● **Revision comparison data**
○ ○ ○

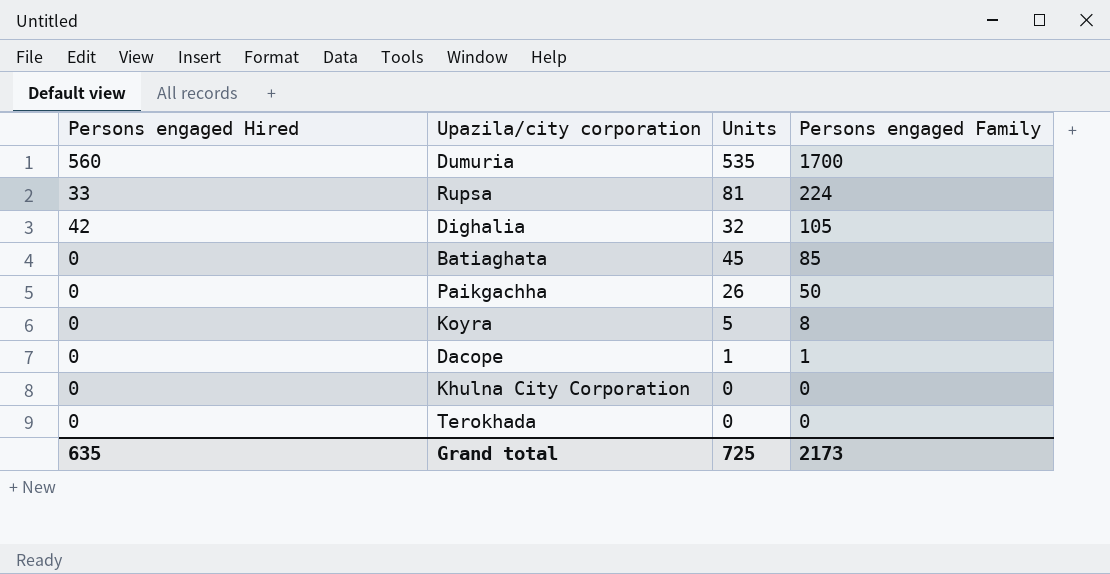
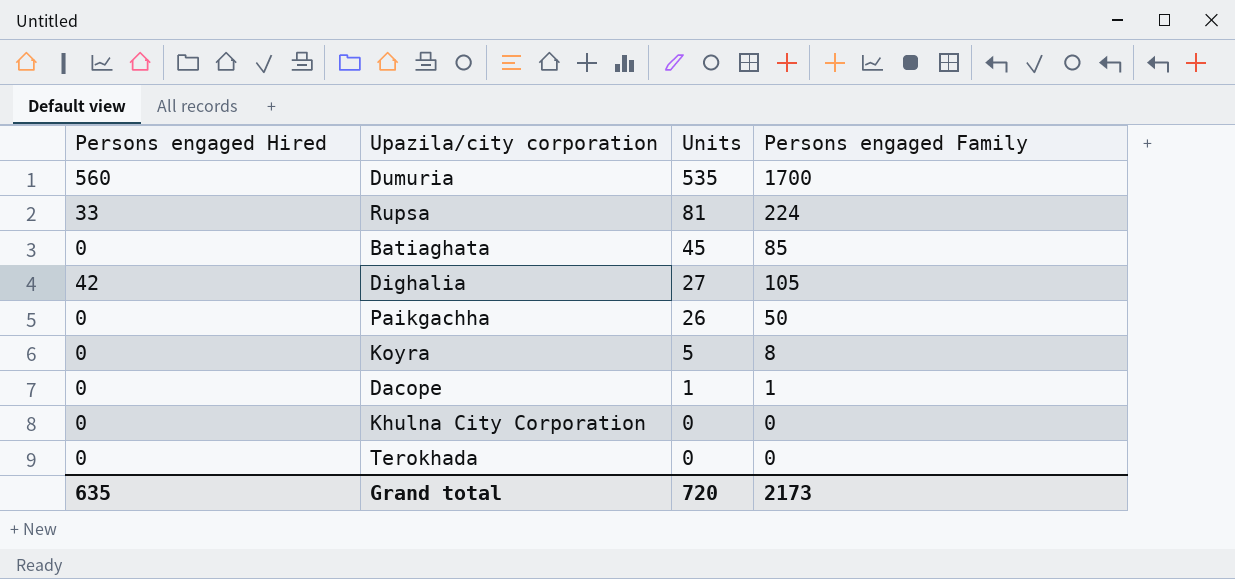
row order: Persons engaged Family descending -> Units descending
Dighalia | Units: 32 -> 27
Grand total | Units: 725 -> 720

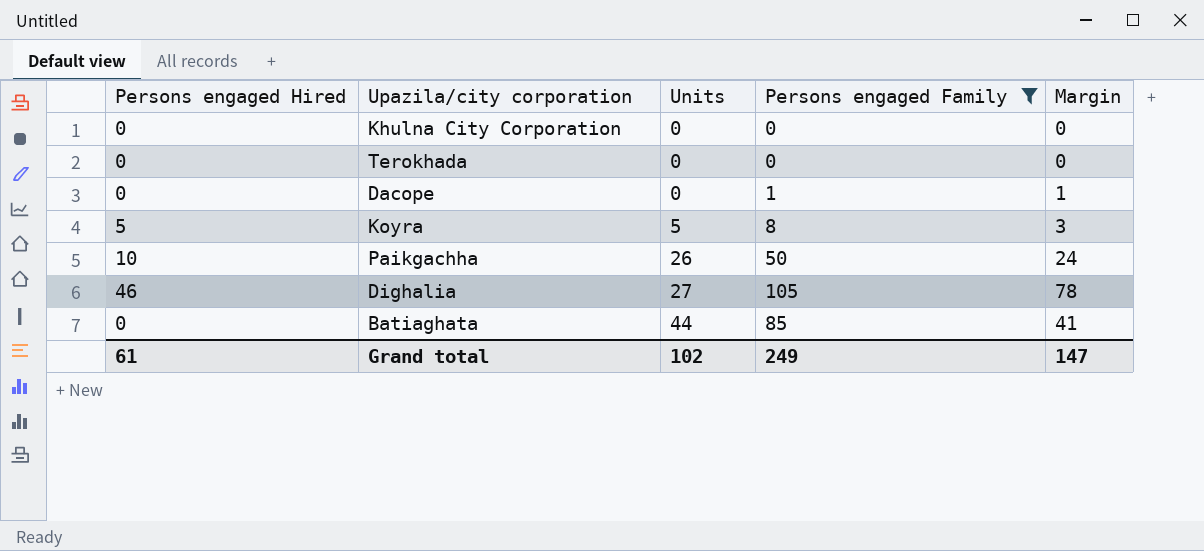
filter: none -> Persons engaged Family <= 105
row order: Units descending -> Units ascending
column Margin | formula: none -> [Persons engaged Family] - [Units]
Dacope | Units: 1 -> 0
Koyra | Persons engaged Hired: 0 -> 5
Paikgachha | Persons engaged Hired: 0 -> 10
Dighalia | Persons engaged Hired: 42 -> 46
Batiaghata | Units: 45 -> 44
Grand total | Persons engaged Hired: 635 -> 61
Grand total | Units: 720 -> 102
Grand total | Persons engaged Family: 2173 -> 249

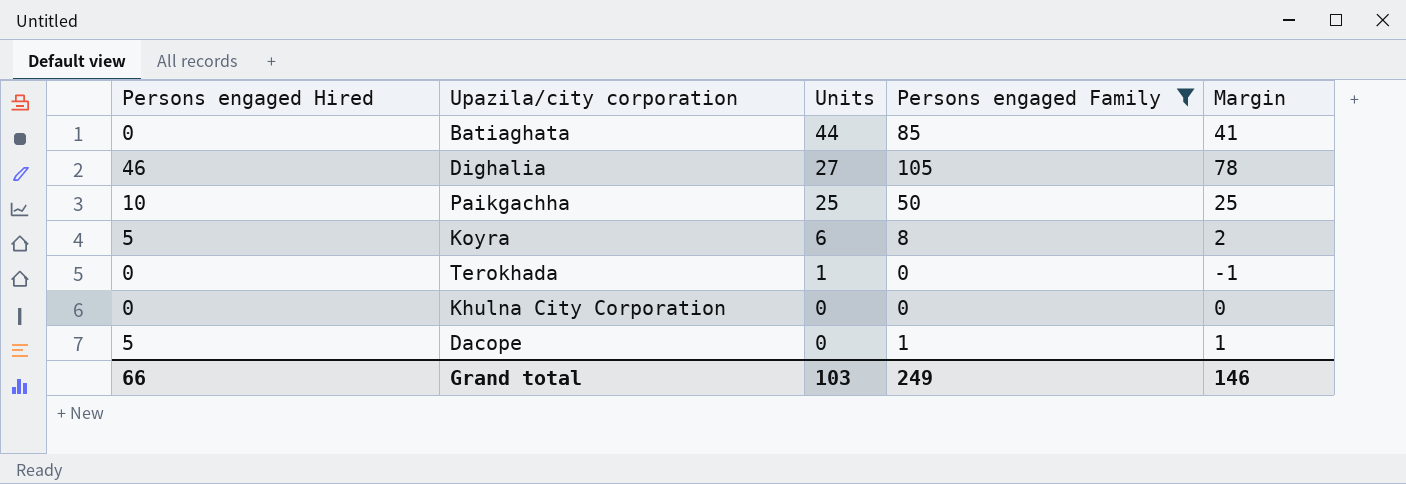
row order: Units ascending -> Units descending
Paikgachha | Units: 26 -> 25
Paikgachha | Margin: 24 -> 25
Koyra | Units: 5 -> 6
Koyra | Margin: 3 -> 2
Terokhada | Units: 0 -> 1
Terokhada | Margin: 0 -> -1
Dacope | Persons engaged Hired: 0 -> 5
Grand total | Persons engaged Hired: 61 -> 66
Grand total | Units: 102 -> 103
Grand total | Margin: 147 -> 146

○ ○ ○

● **Required work**
From the line that holds "Paikgachha | Margin: 24 -> 25" to the last line of the records above, print each line exactly. Add nothing else.

● **Task response**
Paikgachha | Margin: 24 -> 25
Koyra | Units: 5 -> 6
Koyra | Margin: 3 -> 2
Terokhada | Units: 0 -> 1
Terokhada | Margin: 0 -> -1
Dacope | Persons engaged Hired: 0 -> 5
Grand total | Persons engaged Hired: 61 -> 66
Grand total | Units: 102 -> 103
Grand total | Margin: 147 -> 146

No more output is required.